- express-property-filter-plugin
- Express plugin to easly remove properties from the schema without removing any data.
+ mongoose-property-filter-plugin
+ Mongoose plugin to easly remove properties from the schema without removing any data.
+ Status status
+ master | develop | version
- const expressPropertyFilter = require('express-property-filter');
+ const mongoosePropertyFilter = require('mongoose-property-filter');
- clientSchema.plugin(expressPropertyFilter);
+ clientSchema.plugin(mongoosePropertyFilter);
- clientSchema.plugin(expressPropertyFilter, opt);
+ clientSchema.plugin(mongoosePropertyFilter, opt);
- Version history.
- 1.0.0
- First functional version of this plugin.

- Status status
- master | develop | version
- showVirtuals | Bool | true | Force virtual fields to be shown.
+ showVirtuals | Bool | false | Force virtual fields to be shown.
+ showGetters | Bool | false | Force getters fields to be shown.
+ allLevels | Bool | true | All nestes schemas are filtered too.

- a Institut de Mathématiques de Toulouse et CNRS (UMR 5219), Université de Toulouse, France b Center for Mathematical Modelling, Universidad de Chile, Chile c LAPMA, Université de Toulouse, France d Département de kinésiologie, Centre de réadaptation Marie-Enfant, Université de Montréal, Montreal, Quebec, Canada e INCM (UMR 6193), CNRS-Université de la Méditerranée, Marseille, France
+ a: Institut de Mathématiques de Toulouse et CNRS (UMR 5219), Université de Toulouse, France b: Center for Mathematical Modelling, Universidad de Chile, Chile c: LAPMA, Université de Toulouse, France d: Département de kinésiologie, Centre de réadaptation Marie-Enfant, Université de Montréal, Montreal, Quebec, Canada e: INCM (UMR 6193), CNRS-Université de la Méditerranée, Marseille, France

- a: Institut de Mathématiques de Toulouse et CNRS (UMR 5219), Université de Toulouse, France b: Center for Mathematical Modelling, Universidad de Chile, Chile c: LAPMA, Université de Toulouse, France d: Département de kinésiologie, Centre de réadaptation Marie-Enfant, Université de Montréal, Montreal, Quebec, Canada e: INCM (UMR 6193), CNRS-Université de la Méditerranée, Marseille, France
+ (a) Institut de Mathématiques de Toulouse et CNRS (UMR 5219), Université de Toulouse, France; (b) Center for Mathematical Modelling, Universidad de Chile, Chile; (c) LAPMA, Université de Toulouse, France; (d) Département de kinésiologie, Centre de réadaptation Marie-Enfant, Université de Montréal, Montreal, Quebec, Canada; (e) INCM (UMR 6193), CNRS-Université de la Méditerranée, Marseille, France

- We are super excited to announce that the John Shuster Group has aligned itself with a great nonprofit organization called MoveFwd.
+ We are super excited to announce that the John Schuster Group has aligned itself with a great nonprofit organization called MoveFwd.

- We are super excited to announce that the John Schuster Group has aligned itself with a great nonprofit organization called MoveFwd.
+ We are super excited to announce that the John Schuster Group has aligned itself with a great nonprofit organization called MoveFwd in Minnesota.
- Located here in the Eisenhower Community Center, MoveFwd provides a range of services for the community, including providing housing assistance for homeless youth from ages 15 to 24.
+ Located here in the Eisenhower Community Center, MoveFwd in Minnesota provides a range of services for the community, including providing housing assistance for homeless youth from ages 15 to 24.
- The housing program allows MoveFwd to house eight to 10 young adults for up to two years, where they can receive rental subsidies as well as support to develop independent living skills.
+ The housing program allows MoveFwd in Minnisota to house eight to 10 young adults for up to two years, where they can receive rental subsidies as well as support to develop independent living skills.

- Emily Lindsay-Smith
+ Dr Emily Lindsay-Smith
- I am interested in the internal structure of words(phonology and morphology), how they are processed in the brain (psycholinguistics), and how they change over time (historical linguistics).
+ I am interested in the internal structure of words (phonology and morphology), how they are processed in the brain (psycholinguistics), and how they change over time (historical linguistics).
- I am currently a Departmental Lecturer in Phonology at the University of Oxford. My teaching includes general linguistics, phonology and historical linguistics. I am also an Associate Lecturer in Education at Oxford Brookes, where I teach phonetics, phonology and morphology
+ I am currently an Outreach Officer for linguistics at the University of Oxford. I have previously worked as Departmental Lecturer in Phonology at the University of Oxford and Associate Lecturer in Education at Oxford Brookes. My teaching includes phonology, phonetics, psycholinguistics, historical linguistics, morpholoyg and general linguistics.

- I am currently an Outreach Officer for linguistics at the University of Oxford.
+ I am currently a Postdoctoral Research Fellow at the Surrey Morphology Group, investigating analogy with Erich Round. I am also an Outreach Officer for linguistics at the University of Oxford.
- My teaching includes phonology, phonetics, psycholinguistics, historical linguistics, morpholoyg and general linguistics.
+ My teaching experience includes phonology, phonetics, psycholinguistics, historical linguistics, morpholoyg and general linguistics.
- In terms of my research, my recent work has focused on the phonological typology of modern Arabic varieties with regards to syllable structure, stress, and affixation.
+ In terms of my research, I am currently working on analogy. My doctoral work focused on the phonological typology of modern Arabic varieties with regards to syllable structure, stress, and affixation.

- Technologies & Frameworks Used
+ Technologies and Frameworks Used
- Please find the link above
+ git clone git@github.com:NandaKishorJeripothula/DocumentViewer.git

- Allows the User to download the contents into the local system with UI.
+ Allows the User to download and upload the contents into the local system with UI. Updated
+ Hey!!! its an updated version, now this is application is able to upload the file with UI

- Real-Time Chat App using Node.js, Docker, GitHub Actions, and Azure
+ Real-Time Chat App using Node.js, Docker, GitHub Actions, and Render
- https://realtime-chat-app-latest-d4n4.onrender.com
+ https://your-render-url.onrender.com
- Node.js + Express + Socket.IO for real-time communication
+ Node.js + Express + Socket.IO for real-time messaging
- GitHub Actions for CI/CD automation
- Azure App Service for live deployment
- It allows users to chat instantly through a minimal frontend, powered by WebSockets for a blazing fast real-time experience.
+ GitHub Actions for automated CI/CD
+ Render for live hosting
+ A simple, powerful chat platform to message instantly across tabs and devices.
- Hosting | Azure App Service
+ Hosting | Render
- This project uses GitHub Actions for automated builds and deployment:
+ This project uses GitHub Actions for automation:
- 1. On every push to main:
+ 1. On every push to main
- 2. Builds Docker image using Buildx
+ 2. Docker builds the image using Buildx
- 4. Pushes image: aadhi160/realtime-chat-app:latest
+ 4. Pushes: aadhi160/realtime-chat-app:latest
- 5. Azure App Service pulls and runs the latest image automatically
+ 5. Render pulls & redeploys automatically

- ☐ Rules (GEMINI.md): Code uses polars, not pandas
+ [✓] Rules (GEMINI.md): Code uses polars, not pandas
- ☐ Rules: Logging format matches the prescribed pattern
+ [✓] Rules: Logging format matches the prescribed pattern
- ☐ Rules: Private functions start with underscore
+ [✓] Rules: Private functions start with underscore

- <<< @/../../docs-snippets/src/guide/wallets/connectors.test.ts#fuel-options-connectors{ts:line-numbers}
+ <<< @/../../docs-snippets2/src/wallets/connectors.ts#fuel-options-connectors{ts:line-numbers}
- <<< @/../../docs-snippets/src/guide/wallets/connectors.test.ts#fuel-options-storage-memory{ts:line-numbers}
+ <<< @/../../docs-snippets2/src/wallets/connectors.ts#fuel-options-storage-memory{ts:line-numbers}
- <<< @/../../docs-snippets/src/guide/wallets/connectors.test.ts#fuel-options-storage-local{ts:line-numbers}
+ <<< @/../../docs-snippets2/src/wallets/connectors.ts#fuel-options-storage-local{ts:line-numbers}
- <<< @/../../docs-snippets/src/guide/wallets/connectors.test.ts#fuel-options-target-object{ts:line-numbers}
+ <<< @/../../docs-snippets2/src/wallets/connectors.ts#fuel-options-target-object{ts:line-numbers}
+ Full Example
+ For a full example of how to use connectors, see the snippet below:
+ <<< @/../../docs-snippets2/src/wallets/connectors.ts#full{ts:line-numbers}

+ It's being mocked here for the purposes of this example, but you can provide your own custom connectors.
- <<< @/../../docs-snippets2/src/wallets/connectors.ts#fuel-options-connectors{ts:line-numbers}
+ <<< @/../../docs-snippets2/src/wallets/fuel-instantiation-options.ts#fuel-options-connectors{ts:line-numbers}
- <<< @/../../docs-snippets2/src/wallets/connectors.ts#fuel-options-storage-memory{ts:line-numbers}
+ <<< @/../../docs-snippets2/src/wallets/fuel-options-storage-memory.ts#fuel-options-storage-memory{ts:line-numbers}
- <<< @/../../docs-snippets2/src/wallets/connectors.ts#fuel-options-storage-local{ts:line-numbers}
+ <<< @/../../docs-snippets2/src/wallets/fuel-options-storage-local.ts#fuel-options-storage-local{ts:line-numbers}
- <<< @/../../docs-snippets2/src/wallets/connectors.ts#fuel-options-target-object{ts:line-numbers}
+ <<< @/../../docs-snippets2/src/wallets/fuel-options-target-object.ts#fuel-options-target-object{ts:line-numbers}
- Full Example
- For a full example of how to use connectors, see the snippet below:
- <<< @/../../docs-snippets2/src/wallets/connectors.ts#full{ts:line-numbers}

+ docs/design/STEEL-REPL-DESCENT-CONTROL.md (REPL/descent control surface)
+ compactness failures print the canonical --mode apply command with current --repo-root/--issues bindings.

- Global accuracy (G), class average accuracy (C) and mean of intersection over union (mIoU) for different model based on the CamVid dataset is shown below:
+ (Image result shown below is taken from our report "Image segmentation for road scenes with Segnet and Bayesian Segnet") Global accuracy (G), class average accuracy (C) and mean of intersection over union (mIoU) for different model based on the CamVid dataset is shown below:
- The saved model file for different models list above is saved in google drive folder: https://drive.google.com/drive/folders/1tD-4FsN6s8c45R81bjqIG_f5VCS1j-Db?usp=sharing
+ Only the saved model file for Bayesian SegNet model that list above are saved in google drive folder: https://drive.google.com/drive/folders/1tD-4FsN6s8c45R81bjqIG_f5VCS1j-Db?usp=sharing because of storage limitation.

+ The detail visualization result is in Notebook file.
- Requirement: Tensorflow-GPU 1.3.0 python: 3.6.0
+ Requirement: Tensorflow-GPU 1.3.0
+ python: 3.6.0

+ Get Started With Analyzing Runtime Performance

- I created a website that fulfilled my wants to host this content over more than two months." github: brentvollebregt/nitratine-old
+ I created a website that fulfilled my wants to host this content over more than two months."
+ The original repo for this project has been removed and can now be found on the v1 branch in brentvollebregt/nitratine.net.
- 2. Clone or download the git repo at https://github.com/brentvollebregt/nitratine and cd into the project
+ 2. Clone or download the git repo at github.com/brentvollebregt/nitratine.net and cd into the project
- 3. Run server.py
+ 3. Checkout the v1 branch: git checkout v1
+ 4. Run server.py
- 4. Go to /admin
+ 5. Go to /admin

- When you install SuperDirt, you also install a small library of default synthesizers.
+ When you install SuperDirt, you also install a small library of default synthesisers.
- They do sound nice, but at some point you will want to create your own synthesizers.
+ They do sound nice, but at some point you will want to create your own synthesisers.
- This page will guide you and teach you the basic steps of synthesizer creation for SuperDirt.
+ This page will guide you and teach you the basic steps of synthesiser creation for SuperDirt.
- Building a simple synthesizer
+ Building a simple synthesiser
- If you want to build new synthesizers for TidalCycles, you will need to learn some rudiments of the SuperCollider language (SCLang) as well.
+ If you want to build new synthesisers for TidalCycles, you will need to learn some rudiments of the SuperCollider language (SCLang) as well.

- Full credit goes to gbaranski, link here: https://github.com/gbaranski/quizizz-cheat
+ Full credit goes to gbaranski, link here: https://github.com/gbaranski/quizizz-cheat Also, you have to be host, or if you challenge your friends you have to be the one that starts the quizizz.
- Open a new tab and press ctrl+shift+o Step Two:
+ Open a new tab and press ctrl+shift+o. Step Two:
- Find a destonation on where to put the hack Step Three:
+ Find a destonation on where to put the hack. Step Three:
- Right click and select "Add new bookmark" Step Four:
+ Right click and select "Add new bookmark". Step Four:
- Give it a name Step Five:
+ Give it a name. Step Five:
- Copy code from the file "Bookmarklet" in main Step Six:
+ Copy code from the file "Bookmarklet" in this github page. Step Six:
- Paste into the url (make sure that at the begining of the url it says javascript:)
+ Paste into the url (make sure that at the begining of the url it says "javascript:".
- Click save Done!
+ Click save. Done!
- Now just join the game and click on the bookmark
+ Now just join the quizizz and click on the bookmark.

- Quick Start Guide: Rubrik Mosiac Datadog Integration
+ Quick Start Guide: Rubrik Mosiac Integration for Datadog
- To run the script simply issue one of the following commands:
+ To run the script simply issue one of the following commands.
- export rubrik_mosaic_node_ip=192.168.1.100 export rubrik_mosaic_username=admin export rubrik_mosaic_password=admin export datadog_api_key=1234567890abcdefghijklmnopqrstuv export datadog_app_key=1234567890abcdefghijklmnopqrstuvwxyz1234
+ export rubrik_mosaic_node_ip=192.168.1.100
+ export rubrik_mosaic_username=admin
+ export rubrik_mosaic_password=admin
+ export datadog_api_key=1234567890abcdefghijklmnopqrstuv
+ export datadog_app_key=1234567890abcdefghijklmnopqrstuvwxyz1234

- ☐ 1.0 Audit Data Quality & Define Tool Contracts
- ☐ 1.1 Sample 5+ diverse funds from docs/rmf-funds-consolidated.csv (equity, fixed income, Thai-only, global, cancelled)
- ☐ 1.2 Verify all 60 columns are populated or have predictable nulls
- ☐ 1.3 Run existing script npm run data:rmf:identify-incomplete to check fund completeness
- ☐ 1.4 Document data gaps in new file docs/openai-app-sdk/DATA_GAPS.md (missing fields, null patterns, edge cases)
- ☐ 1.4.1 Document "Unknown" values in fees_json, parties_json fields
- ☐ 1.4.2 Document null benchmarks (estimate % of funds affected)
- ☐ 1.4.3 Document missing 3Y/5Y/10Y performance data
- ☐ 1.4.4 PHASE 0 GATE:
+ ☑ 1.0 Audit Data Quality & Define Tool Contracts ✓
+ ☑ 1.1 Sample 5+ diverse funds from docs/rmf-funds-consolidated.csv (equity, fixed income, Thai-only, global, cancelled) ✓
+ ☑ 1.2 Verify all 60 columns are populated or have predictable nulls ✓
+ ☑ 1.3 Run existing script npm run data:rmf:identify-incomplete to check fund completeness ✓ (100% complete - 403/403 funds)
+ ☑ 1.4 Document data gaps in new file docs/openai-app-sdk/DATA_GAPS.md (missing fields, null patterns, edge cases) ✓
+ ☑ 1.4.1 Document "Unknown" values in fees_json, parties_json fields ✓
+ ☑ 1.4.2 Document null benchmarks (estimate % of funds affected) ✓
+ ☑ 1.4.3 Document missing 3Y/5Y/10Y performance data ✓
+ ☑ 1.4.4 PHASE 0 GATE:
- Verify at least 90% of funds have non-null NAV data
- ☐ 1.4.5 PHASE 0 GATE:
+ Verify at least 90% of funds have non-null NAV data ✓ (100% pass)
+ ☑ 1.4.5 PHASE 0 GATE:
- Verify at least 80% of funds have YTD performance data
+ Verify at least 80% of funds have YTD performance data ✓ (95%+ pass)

What is expected
Retype exactly the lines above, from the one with "- Real-Time Chat" through the one with "for live hosting", inclusive.

Result for this exercise
- Real-Time Chat App using Node.js, Docker, GitHub Actions, and Azure
+ Real-Time Chat App using Node.js, Docker, GitHub Actions, and Render
- https://realtime-chat-app-latest-d4n4.onrender.com
+ https://your-render-url.onrender.com
- Node.js + Express + Socket.IO for real-time communication
+ Node.js + Express + Socket.IO for real-time messaging
- GitHub Actions for CI/CD automation
- Azure App Service for live deployment
- It allows users to chat instantly through a minimal frontend, powered by WebSockets for a blazing fast real-time experience.
+ GitHub Actions for automated CI/CD
+ Render for live hosting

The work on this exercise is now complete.